The market swallowed us whole.
Morning in Silia did not wake, it erupted.
Sound piled atop sound: merchants shouting prices in competing rhythms, iron-rimmed cart wheels grinding against stone, animals snorting in protest as reins snapped taut. The air was thick with the smells of bread just pulled from ovens, ripe fruit split open by careless hands, sweat baked into wool, and oil dripping from poorly maintained lanterns.
Crowds pressed from every direction.
And crowds were dangerous.
They hid knives.They hid intent.They hid witnesses.
I walked half a step ahead of Yna, close enough that my cloak brushed her sleeve whenever the flow of people surged.

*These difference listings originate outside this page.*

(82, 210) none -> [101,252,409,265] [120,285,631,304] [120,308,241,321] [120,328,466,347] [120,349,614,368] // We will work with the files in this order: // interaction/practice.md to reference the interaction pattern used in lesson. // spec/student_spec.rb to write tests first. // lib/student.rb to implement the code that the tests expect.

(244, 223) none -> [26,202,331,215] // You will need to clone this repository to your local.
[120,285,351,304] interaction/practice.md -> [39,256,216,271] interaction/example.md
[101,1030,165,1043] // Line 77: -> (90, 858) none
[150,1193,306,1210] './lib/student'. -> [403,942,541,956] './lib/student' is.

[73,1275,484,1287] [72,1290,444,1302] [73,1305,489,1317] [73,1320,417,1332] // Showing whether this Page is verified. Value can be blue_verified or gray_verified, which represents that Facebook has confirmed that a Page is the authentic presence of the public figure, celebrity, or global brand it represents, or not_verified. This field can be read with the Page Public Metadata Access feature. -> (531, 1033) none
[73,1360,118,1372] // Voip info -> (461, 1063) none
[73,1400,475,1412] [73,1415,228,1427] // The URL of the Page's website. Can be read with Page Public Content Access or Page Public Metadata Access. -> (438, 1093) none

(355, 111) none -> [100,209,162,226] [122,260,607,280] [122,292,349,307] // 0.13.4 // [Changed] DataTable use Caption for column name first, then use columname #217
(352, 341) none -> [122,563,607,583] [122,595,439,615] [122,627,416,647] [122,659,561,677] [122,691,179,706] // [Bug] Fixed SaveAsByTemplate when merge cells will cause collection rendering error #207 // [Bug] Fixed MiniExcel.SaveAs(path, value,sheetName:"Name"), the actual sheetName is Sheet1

If something happened, I needed to be between her and the world.
My eyes never stopped moving.
That was when it hit me.
Not a sound.
Not a shout.
A misalignment.
The air shifted wrong—like a current bending against the natural flow of bodies. A shadow moving through the crowd instead of with it.
My instincts screamed.
Too late.
A hand snapped out and clamped around Yna's wrist.
Hard.
She let out a sharp breath—not fear, not pain, but surprise.
The hooded man didn't hesitate. He twisted, shoulder lowered, forcing his way through bodies with brutal certainty, dragging her after him like cargo.
"YNA—!"
I ran.
The crowd fought me instantly. A shoulder slammed into my ribs. Someone cursed as my elbow caught their jaw. A basket tipped, oranges spilling underfoot—someone screamed as they slipped, crates toppling like dominos.
The thief kicked a business stand behind him.
Apples burst across the street, skins splitting as they hit stone. People stumbled. Someone fell. Chaos bloomed in his wake.
"STOP—!"
He didn't look back.
The street narrowed ahead, the open noise of the market sharpening into echoes as walls closed in. Stone replaced air. Shadows thickened.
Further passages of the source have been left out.